In spite of the need for health care reform, IIABA has very serious concerns with the Senate HELP Committee’s bill. First, while briefly noted in the bill and not elaborated upon, we are very concerned that a public plan would have a devastating effect on the private marketplace and ultimately consumers. According to the 2009 Lewin Group study, if the public plan’s reimbursement rates are similar to Medicare, an estimated 119 million people would shift from private insurance to the public plan. The Congressional Budget Office, in scoring the Senate HELP language even without the public plan, estimated 15 million Americans would lose their employer coverage within 10 years. Put simply, if these estimates are even remotely accurate, a public plan would have a crippling effect on the private marketplace. Eventually, consumers would ultimately be left with only one choice, a public plan.

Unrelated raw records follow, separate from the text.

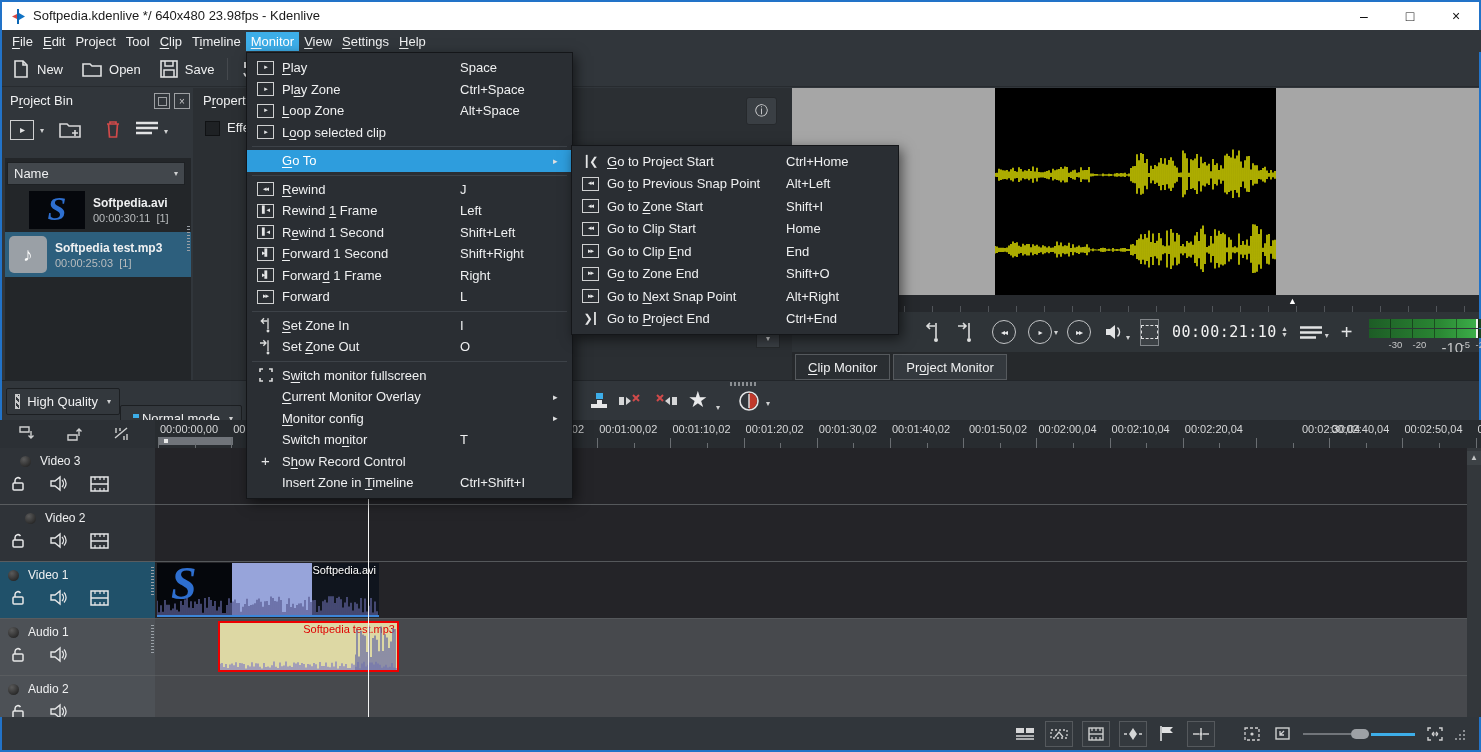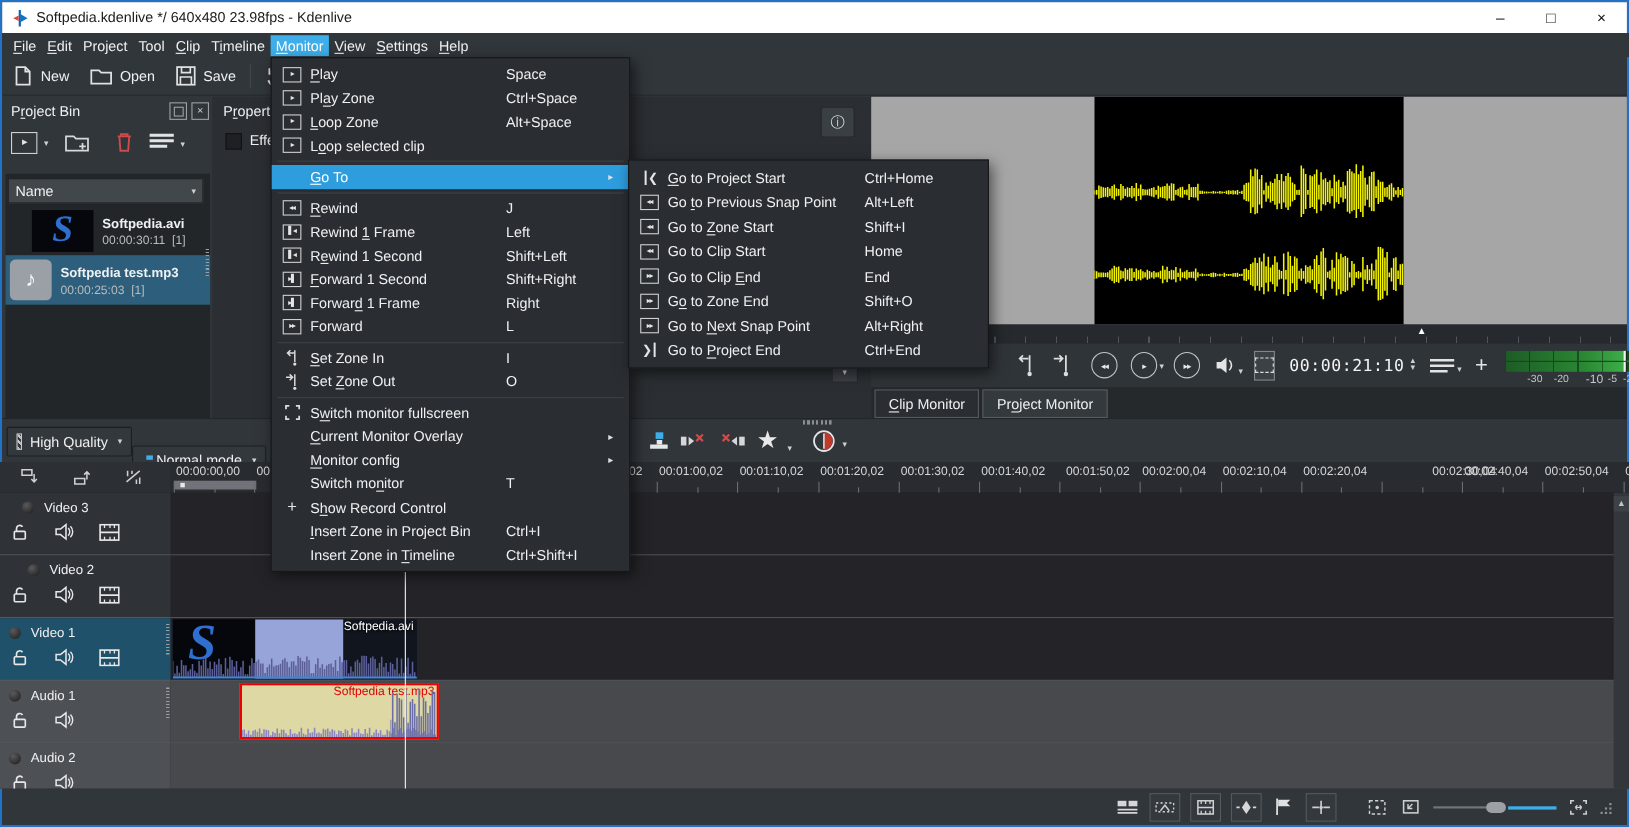--- a/index.html
+++ b/index.html
@@ -288,7 +288,7 @@
       <div id="meter-labels" style="position:absolute;left:0;top:25px;width:176px;height:11px;">
           <span style="position: absolute; font-size: 9.5px; color: rgb(198, 199, 200); left: 20px;">-30</span>
           <span style="position: absolute; font-size: 9.5px; color: rgb(198, 199, 200); left: 44px;">-20</span>
-          <span style="position: absolute; font-size: 11px; color: rgb(198, 199, 200); left: 73px;">-10</span>
+          <span style="position: absolute; font-size: 15px; color: rgb(198, 199, 200); left: 73px;">-10</span>
           <span style="position: absolute; font-size: 9.5px; color: rgb(198, 199, 200); left: 93px;">-5</span>
           <span style="position: absolute; font-size: 9.5px; color: rgb(198, 199, 200); left: 107px;">-2</span>
         </div>

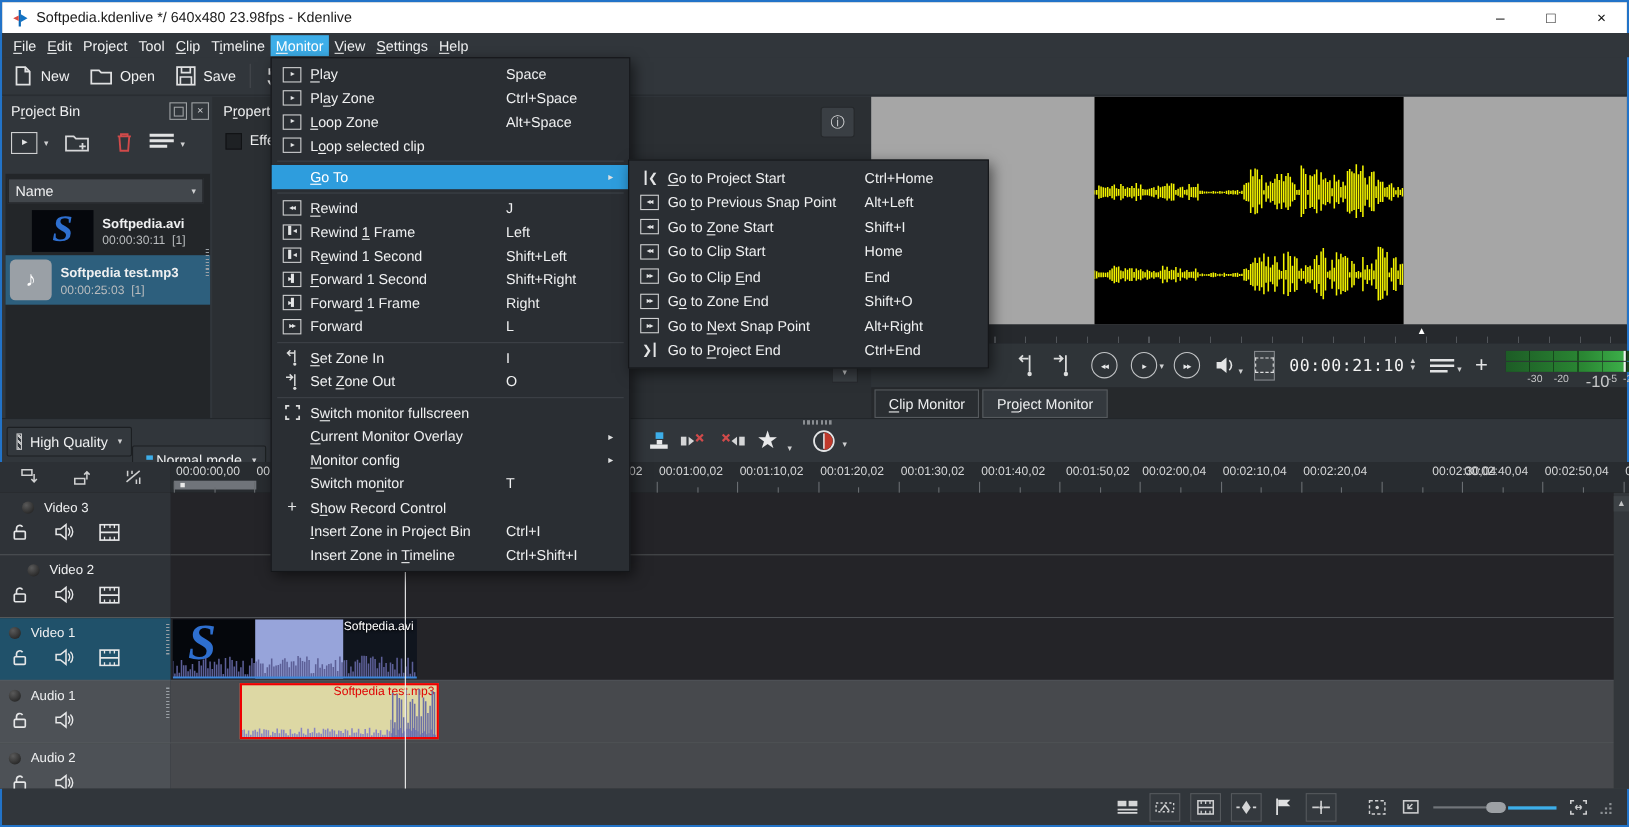--- a/index.html
+++ b/index.html
@@ -822,12 +822,6 @@
       </div>
       <div class="mrow">
         <span class="icol"></span>
-        <span class="lbl"><u>I</u>nsert Zone in Project Bin</span>
-        <span class="sc">Ctrl+I</span>
-        <span class="sub"></span>
-      </div>
-      <div class="mrow">
-        <span class="icol"></span>
         <span class="lbl">Insert Zone in <u>T</u>imeline</span>
         <span class="sc">Ctrl+Shift+I</span>
         <span class="sub"></span>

Second, while only briefly mentioned in the bill and without details, we are also concerned with a potential employer mandate. Requiring employers to offer their employees health insurance and to supplement a certain percentage or amount of their monthly premium could have an adverse effect on our country’s small businesses and greater economy. A 2009 NFIB study found that an employer mandate would result in a net loss of 1.6 million U.S. jobs between 2009 and 2013, and small businesses would be hit hardest, accounting for an estimated 66% of job losses. Further, a 2007 Employment Policies Institute study found that approximately 1.5 million U.S. jobs would be shifted from full-time to part-time status in addition to job losses. On top of those job numbers, the 2009 NFIB study estimates that real U.S. GDP would contract by $200 billion between 2009 and 2013 with an employer mandate – small businesses would lose an estimated $113 billion in output. Small businesses are the engine of growth in our economy, and we want to make sure they are not placed at a competitive disadvantage.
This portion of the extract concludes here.